Une autre manipulera son taux et affichera opportunément un « taux artificiel » dans le seul but de servir sa stratégie commerciale. Les « petits » assureurs, qui ne gèrent pas une épargne comparable à l’Afer, soit 57 milliards d’euros, le font souvent. Ils manipulent des « faux taux », des taux artificiels affichés opportunément.
À vrai dire, l’Afer n’a jamais cherché à « faire » de bons taux. Elle préfère dégager le taux qu’elle doit, ce qu’elle peut et ce qu’il faut, le taux normal, sain et durable, qui correspond en moyenne à la stratégie fixée de concert avec l’assureur, aux risques choisis en conscience pour qu’elle puisse se distinguer par le haut sur le temps long. Nous n’avons pas toujours été les premiers, jamais les derniers, ni même parmi les « mauvais ». Et nous avons même parfois eu l’élégance de laisser la première place à d’autres sur le podium, un champion se distinguant par sa régularité et non par des « coups ».
Ce troisième et dernier temps de la négociation du taux avec l’assureur est parfois tendu. J’ai pratiqué cet exercice une vingtaine de fois, et à vrai dire, je n’ai jamais apprécié le terme de « négociation », car on ne négocie pas un dû. S’il m’est arrivé, deux ou trois fois en vingt ans, d’entrer dans une telle dialectique, c’est que le partenaire assureur, plus soucieux de lui que de nous, substituait au dialogue harmonieux un insupportable monologue sans issue. Les choses ont heureusement changé !
Un bon taux, pas une illusion nominale
En définitive, un bon taux est celui qui préserve la sécurité de l’épargne, donc de l’assureur qui en est le garant, tout en apportant une bonne rémunération. C’est un taux conforme au respect des engagements mutuels, notamment celui de redistribuer chaque centime issu du placement des fonds qui nous ont été confiés par les adhérents. Le taux garanti va lui-même porter intérêt l’année suivante, via l’effet de cliquet. À cet égard, la confiance n’excluant pas le contrôle, l’Afer diligente presque tous les ans un audit statutaire des produits financiers et du taux distribué.
Enfin, sur le plan économique, un bon taux s’efforce de ne pas être victime de ce que Keynes appelait, à propos des salaires, l’illusion nominale. Seul le taux réel devrait compter, c’est-à-dire celui déflaté de la hausse des prix. Il est positif lorsque le pouvoir d’achat des épargnants a été préservé. C’est ce que l’Afer a obtenu depuis les années 1980 sur chaque période glissante de cinq ans, au pire huit ans, lorsque, dans la période récente, la longue période de taux bas fut suivie d’un pic de l’inflation.

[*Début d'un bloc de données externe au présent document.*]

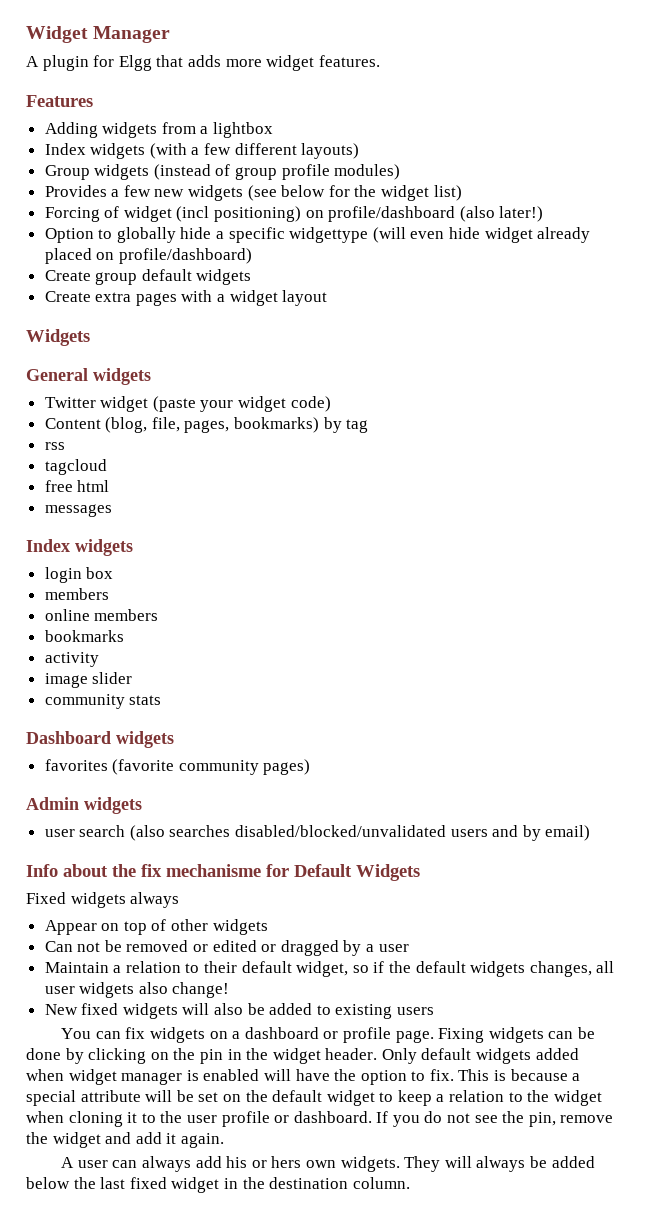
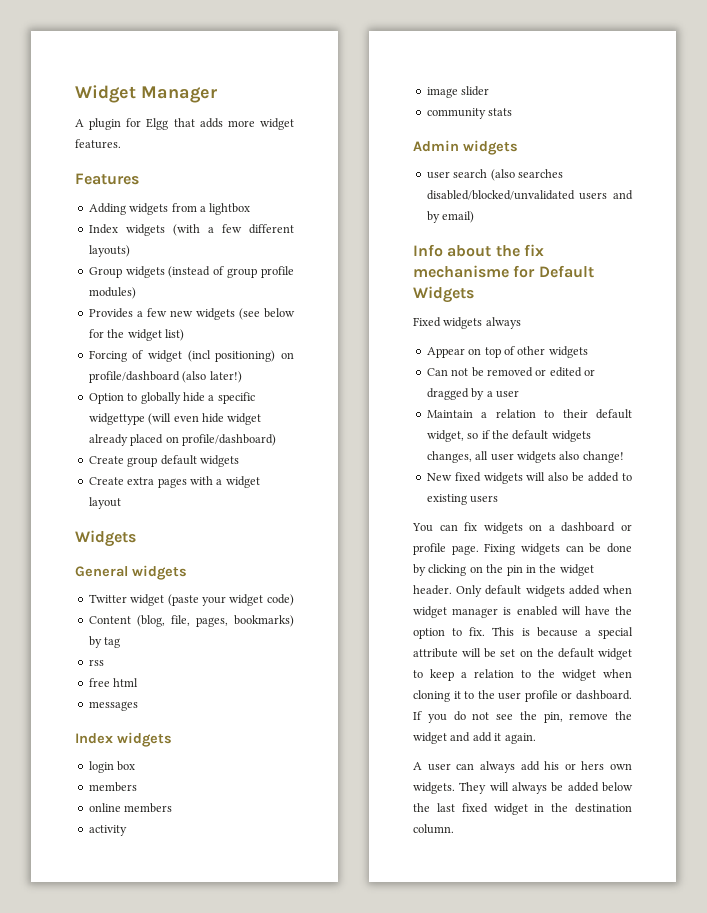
[44,459,107,475] // tagcloud -> (104, 662) none
[44,630,124,642] // bookmarks -> (173, 808) none
[26,731,174,748] [44,759,311,775] // Dashboard widgets // favorites (favorite community pages) -> (513, 112) none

La force du modèle Afer repose sur un cadre contractuel précis, une gouvernance exigeante et une surveillance financière continue. Notre fond est cantonné, ses actifs sont isolés. En aucun cas, il ne serait concevable d’attribuer artificiellement la performance à un contrat plutôt qu’à un autre. Tous les adhérents sont traités de la même façon conformément aux engagements contractuels. En bon berger, l’Afer veille à un taux naturel, plein et entier au profit de tous les adhérents. Elle restera toujours en marge de pratiques commerciales, car ce qu’elle recherche, c’est une performance unique et durable.